Having bought a tweed blazer here, under the careful supervision of Sir Robert James himself, I can safely say the level of service here is beyond high. It was a piece (yes, I’m calling jackets ‘pieces’ now) I had seen in the window months before, captured on my cell phone, and adored for a few minutes each night before going to sleep.
Sir James had crafted the jacket himself, and provided the source of his inspiration, a picture of Jesse James when he was 20 years old wearing a piece (thats western slang for ‘jacket’) remarkably similar to the one I was trying on. Needless to say when I don the jacket, I mime pulling out my six shooter now and then to random innocents. Pew-pew.
I returned a few weeks later to survey their impressive vintage tie-bar/cuffling pairings, and I told him I had to get the sleeves shortened a bit. He was a bit peeved as they do free in-house alterations, and when I protested it wasn’t his fault, his principle was unflinching: “Well, it’s my name on the inside of the jacket.” I don’t think I’ve ever heard such pride in my entire lifelong retail experience. Also, there is a very affectionate dog in the store. Just saying.
Some of the apparel is beyond theatrical, and some of the t-shirts can be mistaken for the Christian Audigier variety upon first inspection, but are surprisingly tasteful and nuanced upon the second. Unfortunately, the first impression is not a taste so easily removed like bile from the back of the throat. However, if you’re a first rate badass and/or in Interpol you could probably rock this outerwear pretty comfortably.
NIGHTCLUB
Sweet Paradise
14 Orchard St
LES
When the common-folk bitch about a place being too ‘hip’, I usually roll my eyes, collapse that face into a slacked-jaw, glazed over ‘you’re not even worth my full attention’ pose, maybe a flippant raising of the brow, slowly blink, noisily exhale, and possibly gesture a surrender with my hands. Honestly, ‘too hip’? You’ve completely given up on youth culture? That’s it? You’re going to die at your current level of hip? That’s enough to satisfy you? Why do you even exist, mannnnnnnnnn?
Sweet Paradise is too hip. I attended a birthday party there, and the place was pitch black. After grabbing a few faces and seeing if they felt familiar, I resorted to using my cell phone as a flashlight. Automatic hipness demotion. The music was generic dubstep, blaring out of poorly positioned speakers in a tenement building not built for acoustics (the nerve).
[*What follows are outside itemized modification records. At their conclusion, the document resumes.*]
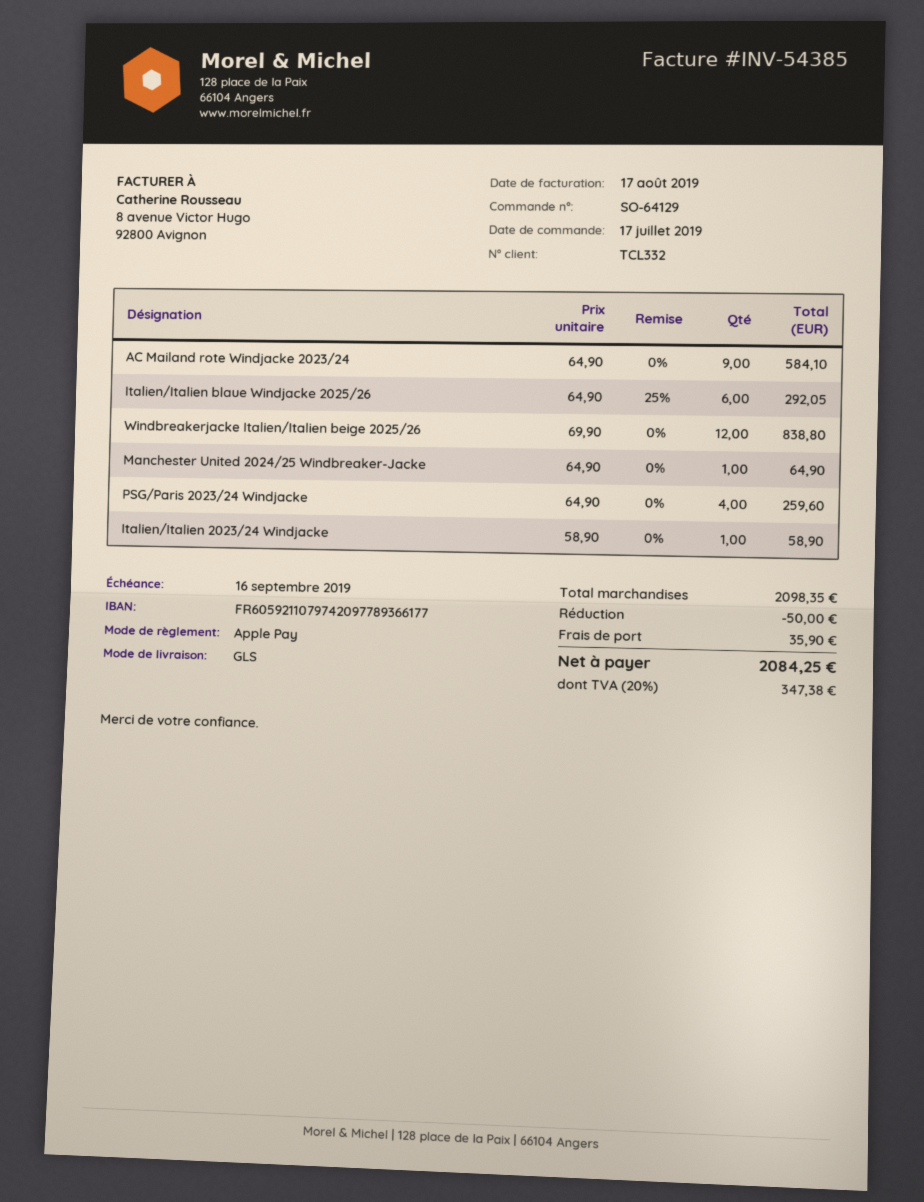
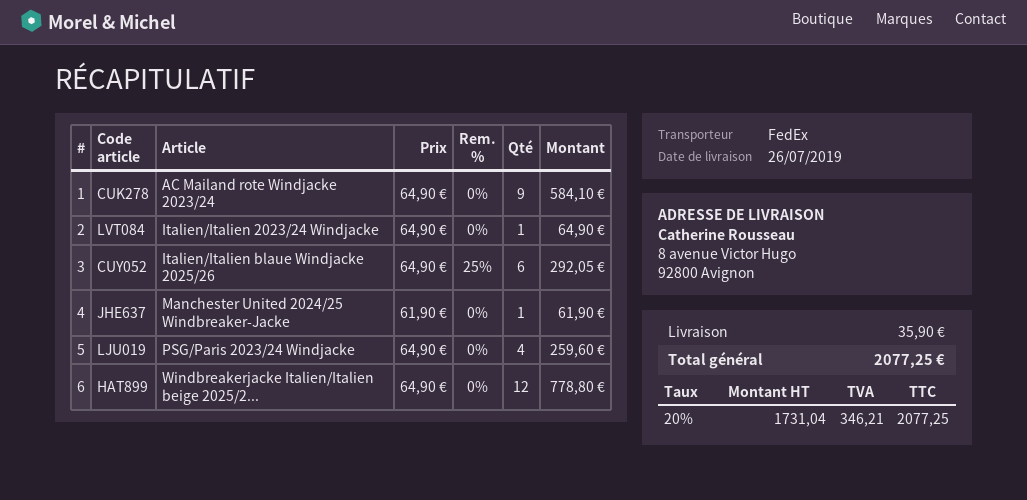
shipping method: GLS -> FedEx
Windbreakerjacke Italien/Italien beige 2025/26: 12 x 69.90 = 838.80 -> 12 x 64.90 = 778.80
Manchester United 2024/25 Windbreaker-Jacke: 1 x 64.90 = 64.90 -> 1 x 61.90 = 61.90
Italien/Italien 2023/24 Windjacke: 1 x 58.90 = 58.90 -> 1 x 64.90 = 64.90
discount: 50.00 -> none
tax: 20% = 347.38 -> 20% = 346.21
total: 2084.25 -> 2077.25

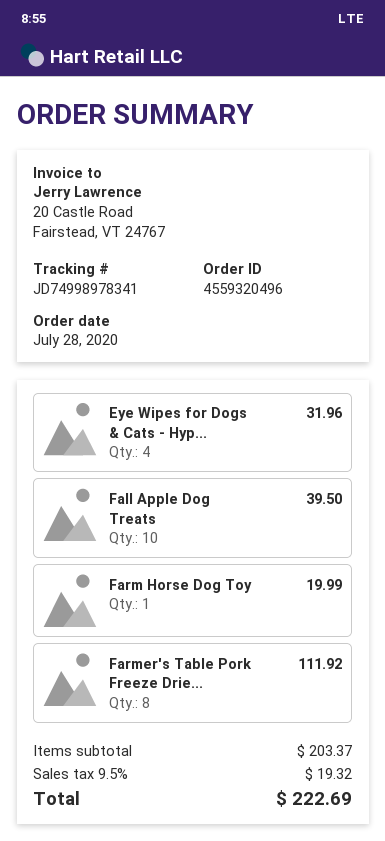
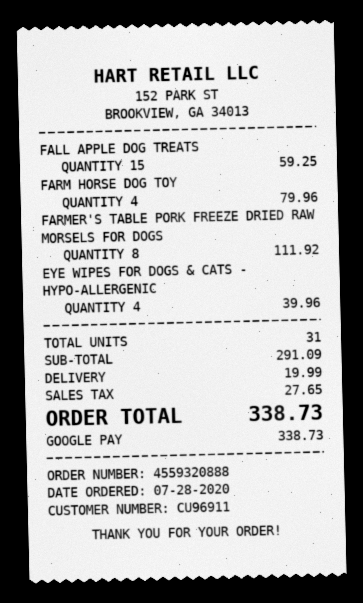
order number: 4559320496 -> 4559320888
Eye Wipes for Dogs & Cats - Hyp...: 4 for 31.96 -> 4 for 39.96
Fall Apple Dog Treats: 10 for 39.50 -> 15 for 59.25
Farm Horse Dog Toy: 1 for 19.99 -> 4 for 79.96
subtotal: 203.37 -> 291.09
shipping: none -> 19.99
tax: 19.32 -> 27.65
total: 222.69 -> 338.73

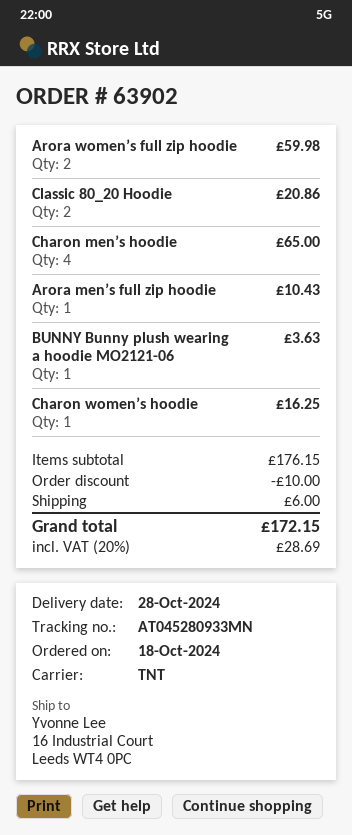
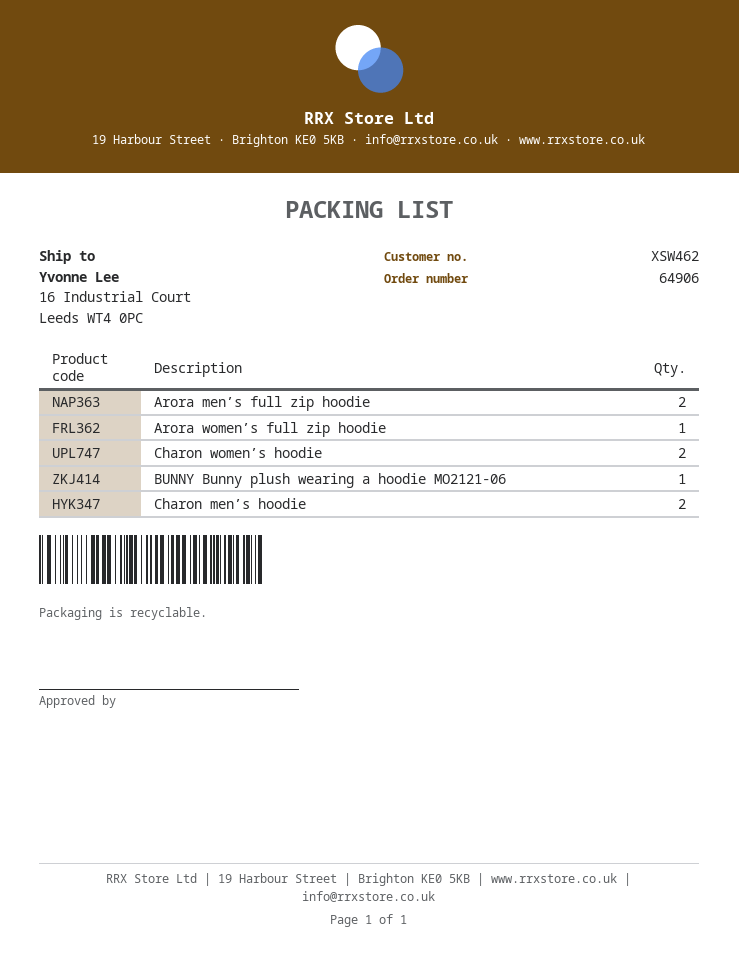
order number: 63902 -> 64906
Arora women’s full zip hoodie: 2 -> 1
Classic 80_20 Hoodie: 2 -> none
Charon men’s hoodie: 4 -> 2
Arora men’s full zip hoodie: 1 -> 2
Charon women’s hoodie: 1 -> 2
I attempted to buy a drink but was met with a catatonic brunette who kept scratching her face. I ordered two beers and two shots (PBR & Jameson) and she returned with one shot of tequila, $11. Ok, it’s loud in here, allow me to rephrase. Two beers, two shots of Jameson. “Happy hour…is over.” she squeezed out of her sloppy face. Fine. Two beers. As soon as she turns around, a huge sign hangs that was not visible to me prior: “Beer & Shot $5 ALL DAY!”. Five minutes later when she returns with two canned beers ($12), I point to the sign like “What’s up, lady?” and she’s all like “I can’t hear you!” as if my physical gesture required audible translation. I know when I’m being taken for a ride, so I paid for the beers and left. My sister later ordered two whiskeys and didn’t pay but she didn’t seem to notice.
Maybe if this place had cool Yakuza gangs hanging out in the back, slowly nodding to the hipster girls gyrating on the couches, who would then to approached by foot soldiers for ‘a few minutes of their time’, who would be enormously flattered, giggling and blowing air kisses to their girlfriends as they’re carried away, just maybe then I would come back and have a good time.